Who has the time or stamina to hike miles and miles up a mountainside to reach a lake oasis? Should such a magical amphitheater only be seen by the eyes of deserved mountaineers? Well, no. You could just head to the Eagle Falls trailhead in Emerald Bay and endure a short (but slightly) steep climb to the snowmelt canyon they call Eagle Lake. It’s a worthwhile destination.
It wouldn’t be the Sierras if there wasn’t granite overhead and underfoot. Along the Eagle Lake trail in the Desolation Wilderness, blocks of granite rock stack like kids’ toys, some with mossy green walls. A regal granite staircase takes you over the creek and above small falls. Over your shoulder, the deep blue Emerald Bay peeks between trees as you jaunt across a boarded bridge. Stopping on the boardwalk, you hear the creek roar like a baby river and watch red strands of willow bushes blur into one hot spot. You might take a picture of the photoesque pools at the top of Eagle Falls. You might wonder about the deadwood tree that still stands, watching over the creek, like it just can’t leave--the tip of where only eagles dare to go.
Once you reach the other side of the falls, the trail’s steep climb begins. It’s feels familiar, like the stairwell in your house, only a thousand times that much exertion it seems, in light of the sunshine. To draw your attention elsewhere, you admire the skyscraper-tall sharp, toothy mountain crags across the valley and--of course, the nearer aspens. You actually admire the aspens, in the full definition of the word. From someone, somewhere, you heard that they photosynthesize through their bark rather than simply their leaves, and that aspens connect with other aspens via their underground root system. Now that’s life. These quakies really live life to the fullest, if you’ll pardon the cliche. They’re, for lack of a better word, faspenating. The wind picks up for a moment and the nearby aspens tremble and shake, but not as if they’re scared. No, their trembling more resembles something you learned about in a college arts class--something called “duende.” All you remember is duende signifies a sentiment that has to do with life as much as it does death. And that seems to define these quaking aspen as well as anything. Speaking of death, piles of deadwood carnage bring your attention to the ground where pine cones settle into needle beds.
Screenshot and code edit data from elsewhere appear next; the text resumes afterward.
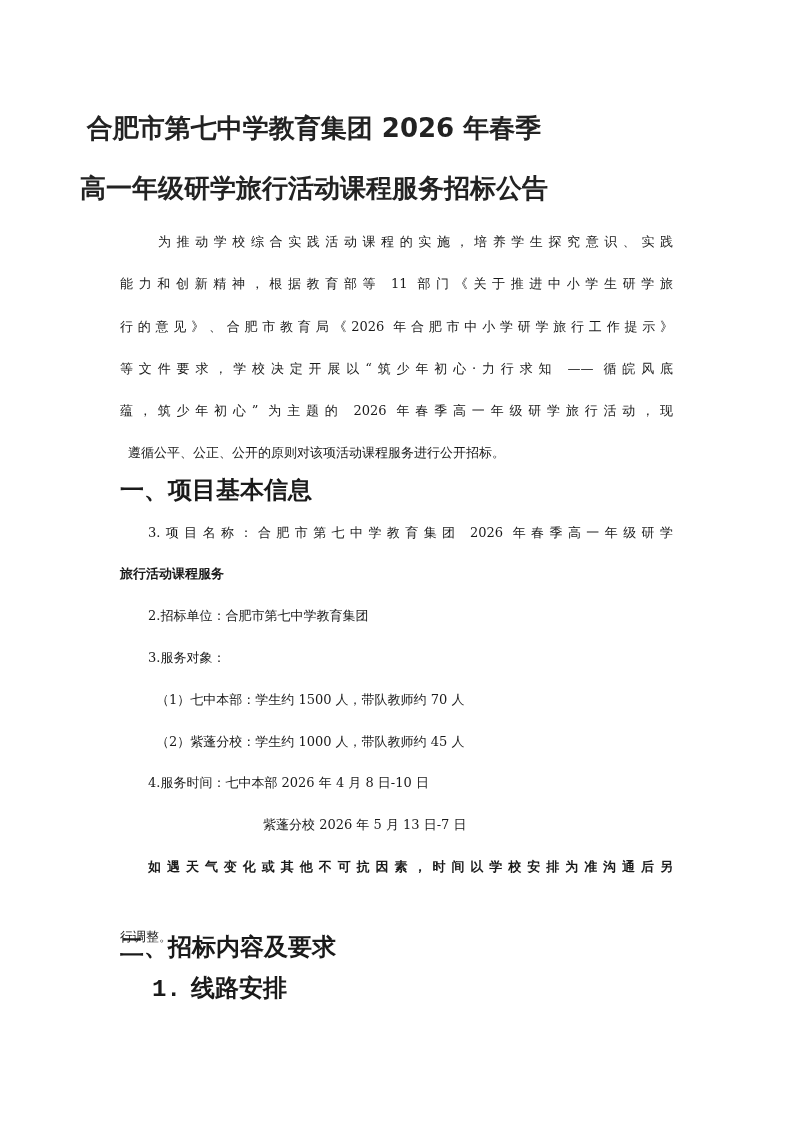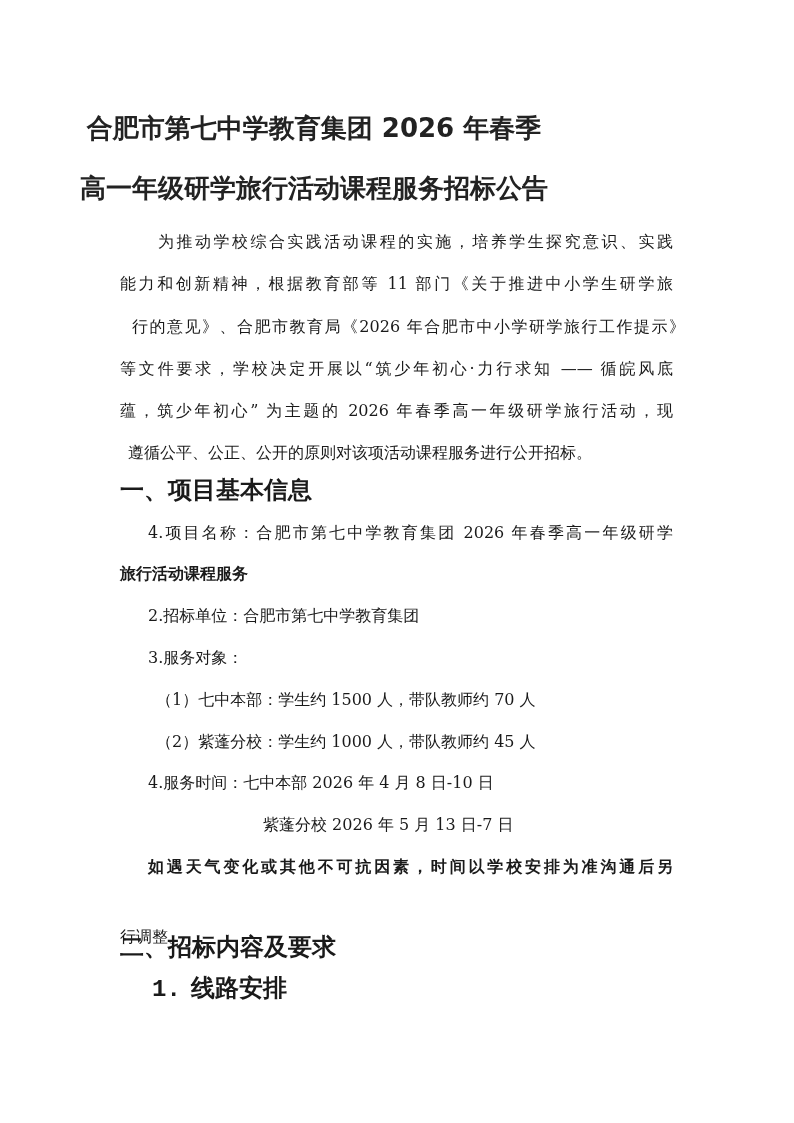--- a/index.html
+++ b/index.html
@@ -4,7 +4,7 @@
 <style>
   html, body { margin:0; padding:0; background:#ffffff; }
   body { width:794px; height:1123px; position:relative; overflow:hidden; color:#1a1a1a; }
-  .line { position:absolute; white-space:nowrap; font-family:"DejaVu Serif","Liberation Serif",serif; font-size:16px; line-height:24px; }
+  .line { position:absolute; white-space:nowrap; font-family:"DejaVu Serif","Liberation Serif",serif; font-size:13px; line-height:24px; }
   .title { position:absolute; left:0; width:628px; text-align:center; font-family:"DejaVu Sans","Liberation Sans",sans-serif; font-weight:bold; font-size:26px; line-height:34px; color:#222; }
   .heading { font-family:Liberation Mono, monospace; font-weight:bold; font-size:24px; }
   .justify { width:553px; text-align:justify; text-align-last:justify; }

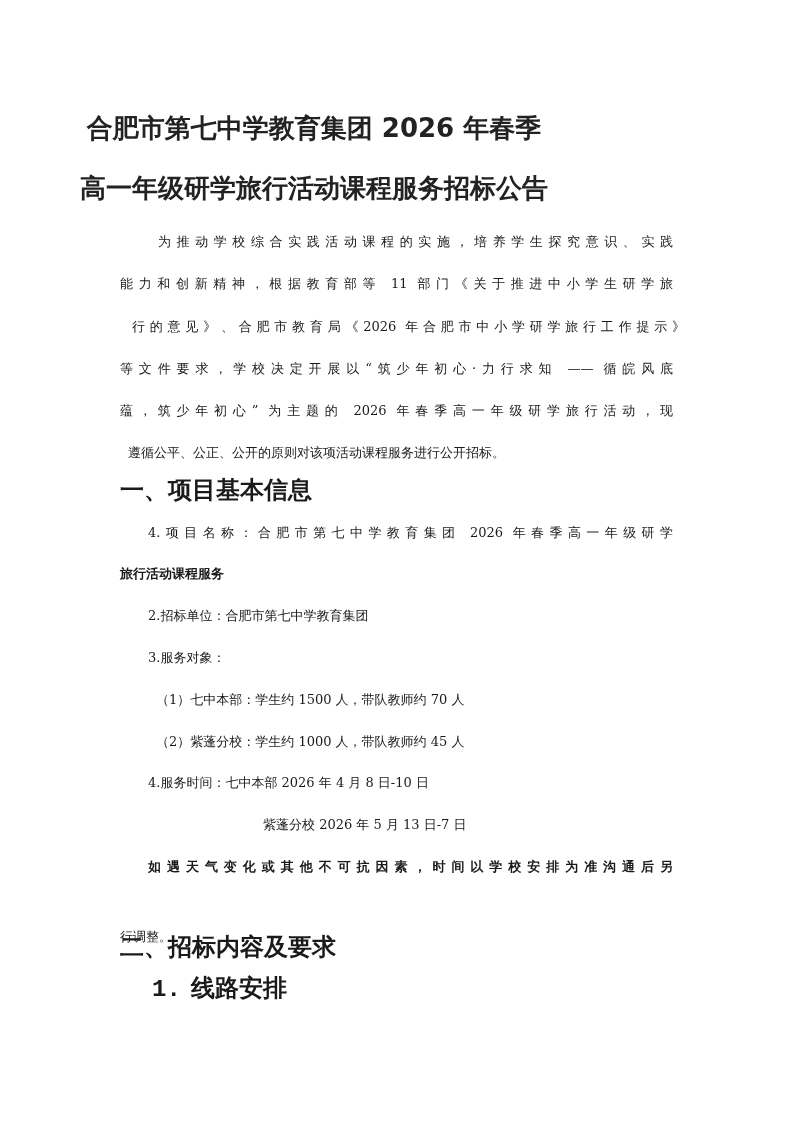--- a/index.html
+++ b/index.html
@@ -18,7 +18,7 @@
 
   <div class="line" style="left:158px; top:230px; width:515px; text-align:justify; text-align-last:justify;">为推动学校综合实践活动课程的实施，培养学生探究意识、实践</div>
   <div class="line justify" style="left:120px; top:272px;">能力和创新精神，根据教育部等 11 部门《关于推进中小学生研学旅</div>
-  <div class="line justify" style="left:132px; top:315px;">行的意见》、合肥市教育局《2026 年合肥市中小学研学旅行工作提示》</div>
+  <div class="line justify" style="left:120px; top:315px;">行的意见》、合肥市教育局《2026 年合肥市中小学研学旅行工作提示》</div>
   <div class="line justify" style="left:120px; top:357px;">等文件要求，学校决定开展以“筑少年初心·力行求知 —— 循皖风底</div>
   <div class="line justify" style="left:120px; top:399px;">蕴，筑少年初心” 为主题的 2026 年春季高一年级研学旅行活动，现</div>
   <div class="line" style="left:120px; top:441px;margin-left:8px;">遵循公平、公正、公开的原则对该项活动课程服务进行公开招标。</div>

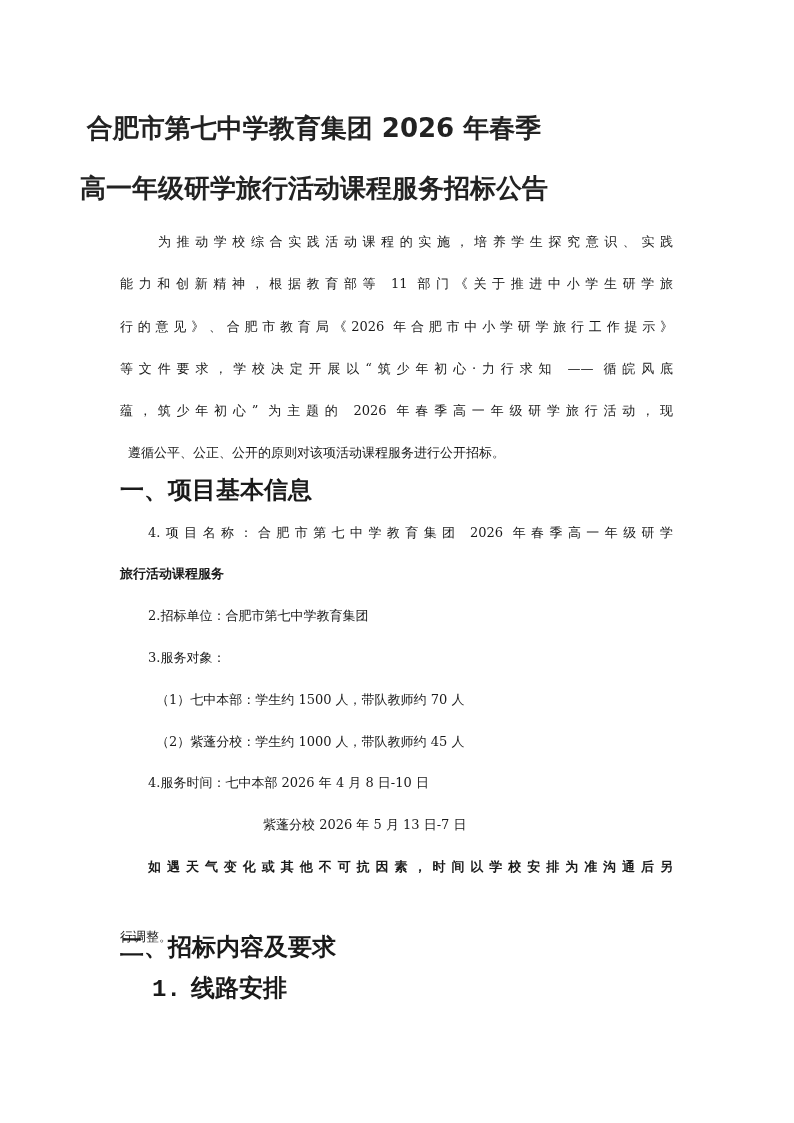--- a/index.html
+++ b/index.html
@@ -24,7 +24,7 @@
   <div class="line" style="left:120px; top:441px;margin-left:8px;">遵循公平、公正、公开的原则对该项活动课程服务进行公开招标。</div>
 
   <div class="line heading" style="left:120px; top:480px;">一、项目基本信息</div>
-  <div class="line" style="left:148px; top:521px; width:525px; text-align:justify; text-align-last:justify;">4.项目名称：合肥市第七中学教育集团 2026 年春季高一年级研学</div>
+  <div class="line" style="left:148px; top:521px; width:525px; text-align:justify; text-align-last:justify;">3.项目名称：合肥市第七中学教育集团 2026 年春季高一年级研学</div>
   <div class="line" style="left:120px; top:562px;font-weight:bold;">旅行活动课程服务</div>
   <div class="line" style="left:148px; top:604px;">2.招标单位：合肥市第七中学教育集团</div>
   <div class="line" style="left:148px; top:646px;">3.服务对象：</div>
Tiny creeks of snowmelt run along rock ledges that border the trail (and that make for great bouldering!). Then, a giant redwood takes your eyes away from anything else. It’s so red, you think, in every way possible. Its bark dons a red tint that’s more than just the sun’s glare. Rust-colored bark peels away from the trunk’s under-skin and reveal patterns like amber waves of grain. How could this hike get any better? Nature’s beauty along the way may have distracted you away from your majestic destination, but it’s still there. Up and around the bend, Eagle Lake exposes itself for what it is: the central crater of a mountain amphitheater. You’ll see that backcountry skiing still survives back here (on a good year) along the mountains’ steep slopes by the curvy S-turns in the shiny snow. If it’s warm enough, you’ll be glad you brought your floaties for a relaxing (“startling” may be a more appropriate word) dip in the lake. Pick out a spot around the lake to sit back and relax. Remember, it’s only a mile-long hike back to the car--and it’s all downhill!